Data excerpts:
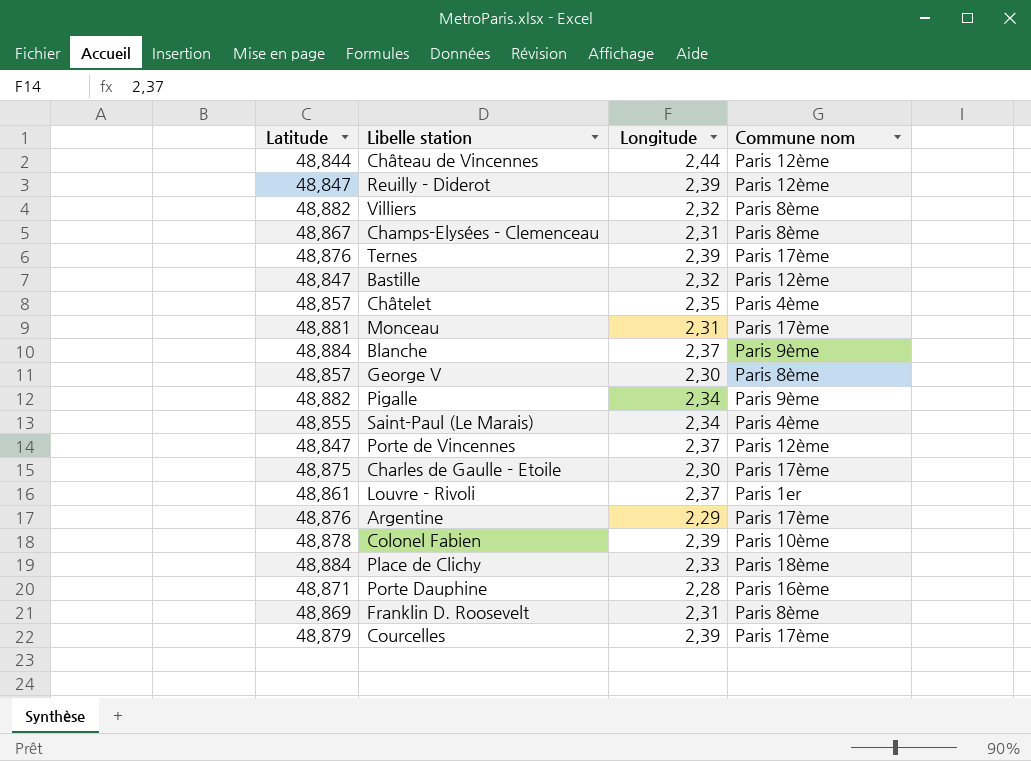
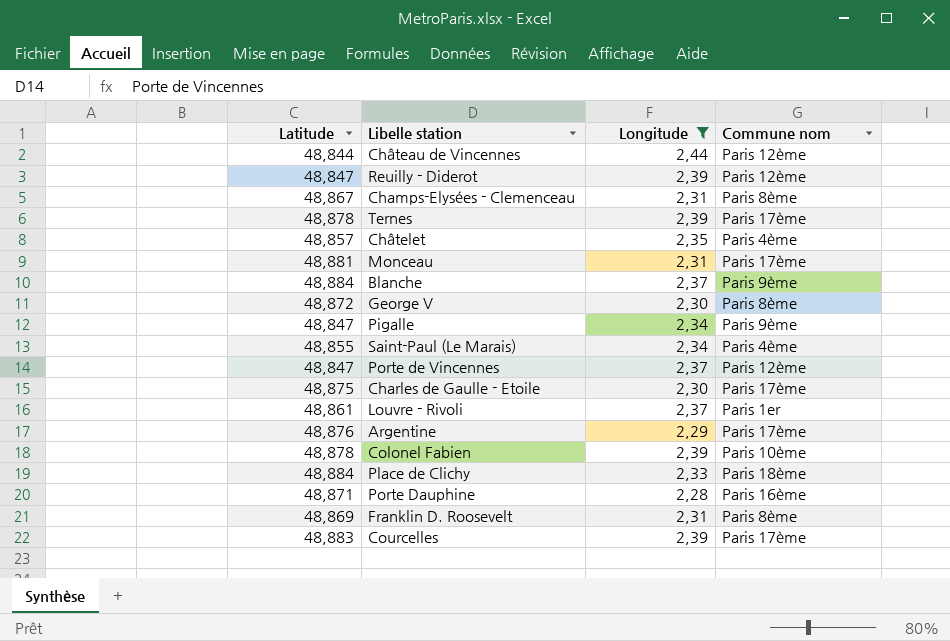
filter: none -> Longitude != 2,32
Ternes | Latitude: 48,876 -> 48,878
George V | Latitude: 48,857 -> 48,872
Pigalle | Latitude: 48,882 -> 48,847
Courcelles | Latitude: 48,879 -> 48,883

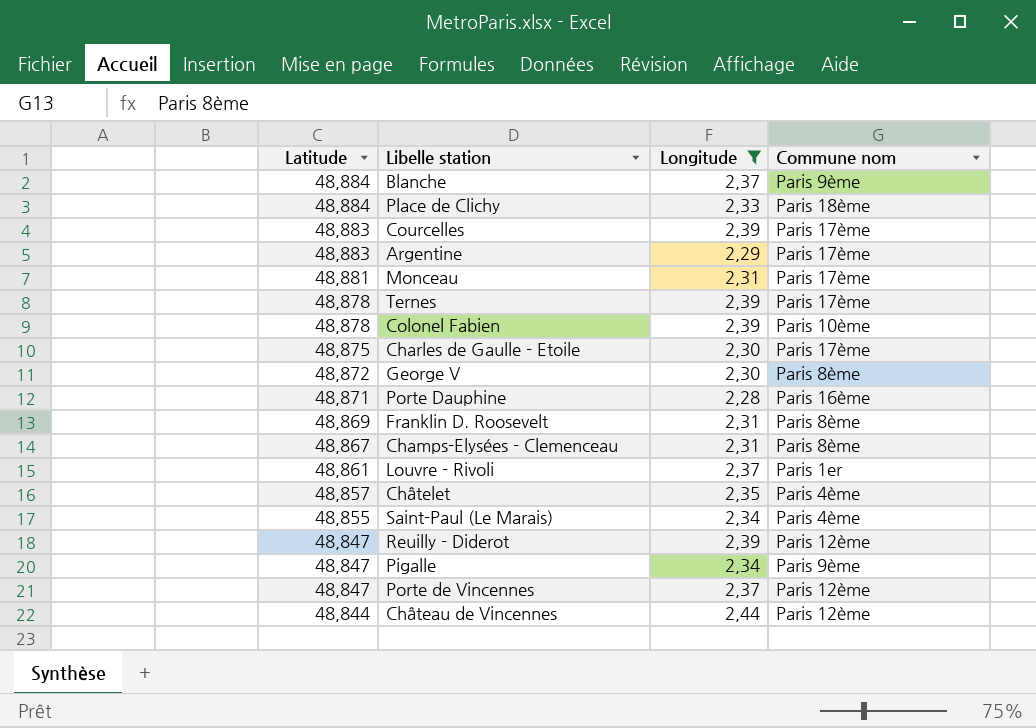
row order: none -> Latitude descending
Argentine | Latitude: 48,876 -> 48,883

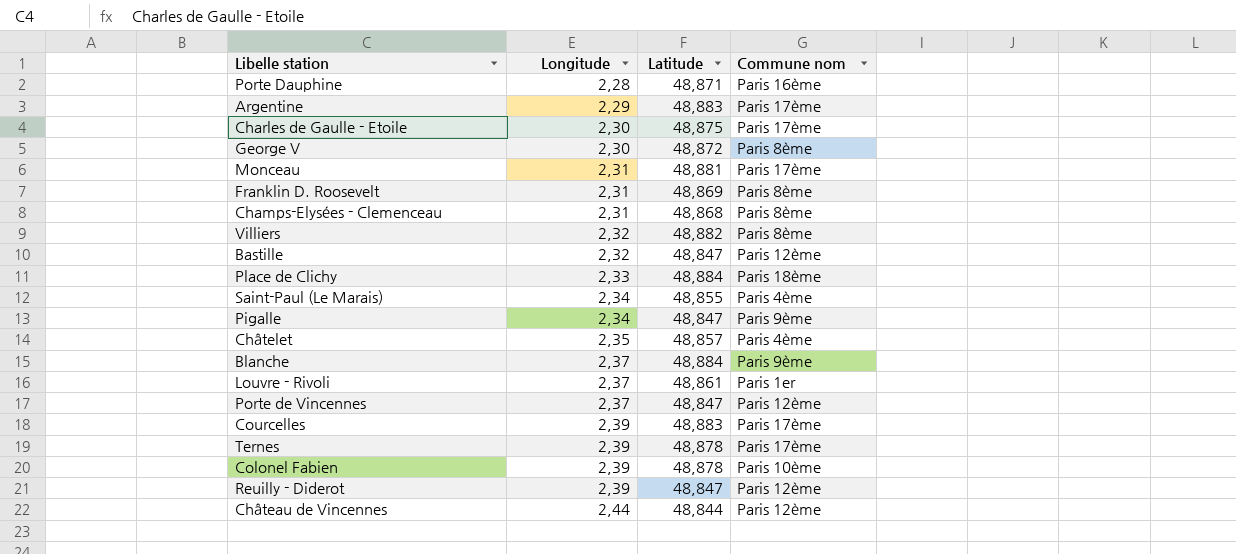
filter: Longitude != 2,32 -> none
row order: Latitude descending -> Longitude ascending
column Latitude | position: 1 -> 3
Champs-Elysées - Clemenceau | Latitude: 48,867 -> 48,868

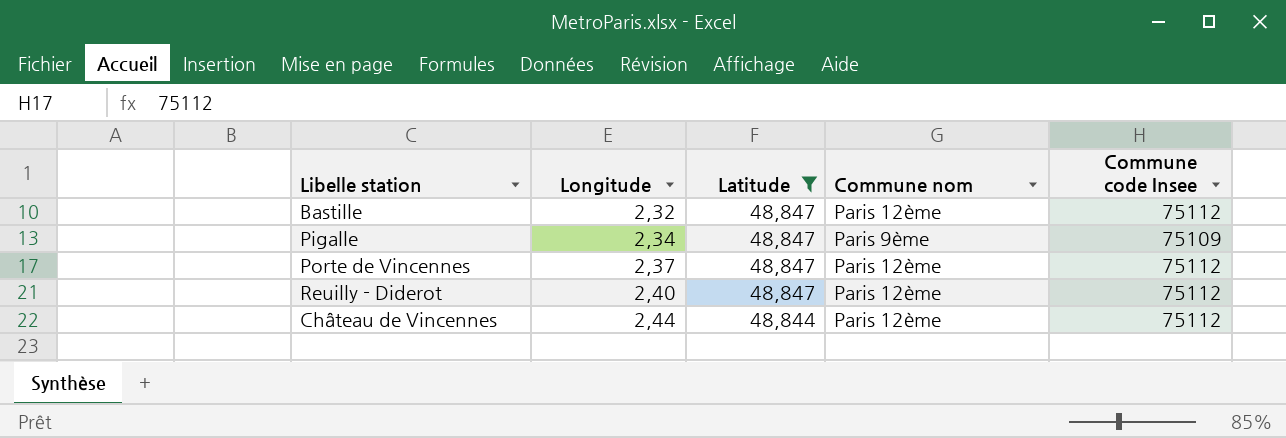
filter: none -> Latitude <= 48,847
column Commune code Insee | position: none -> 5
Reuilly - Diderot | Longitude: 2,39 -> 2,40

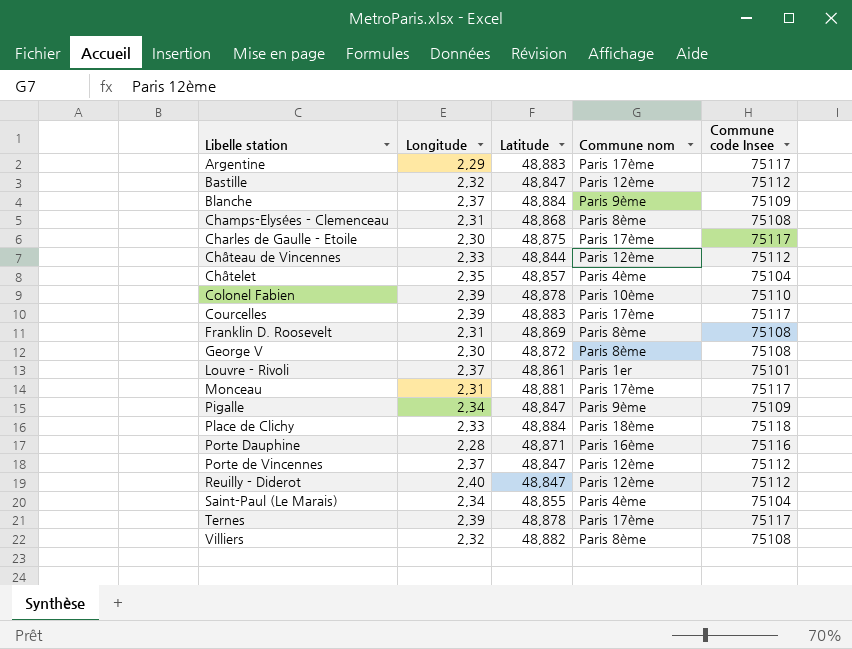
filter: Latitude <= 48,847 -> none
row order: Longitude ascending -> Libelle station ascending
Château de Vincennes | Longitude: 2,44 -> 2,33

Exercise: A verbatim reproduction of each entry is expected, with every picture omitted.

Answer for the task:
filter: none -> Longitude != 2,32
Ternes | Latitude: 48,876 -> 48,878
George V | Latitude: 48,857 -> 48,872
Pigalle | Latitude: 48,882 -> 48,847
Courcelles | Latitude: 48,879 -> 48,883

row order: none -> Latitude descending
Argentine | Latitude: 48,876 -> 48,883

filter: Longitude != 2,32 -> none
row order: Latitude descending -> Longitude ascending
column Latitude | position: 1 -> 3
Champs-Elysées - Clemenceau | Latitude: 48,867 -> 48,868

filter: none -> Latitude <= 48,847
column Commune code Insee | position: none -> 5
Reuilly - Diderot | Longitude: 2,39 -> 2,40

filter: Latitude <= 48,847 -> none
row order: Longitude ascending -> Libelle station ascending
Château de Vincennes | Longitude: 2,44 -> 2,33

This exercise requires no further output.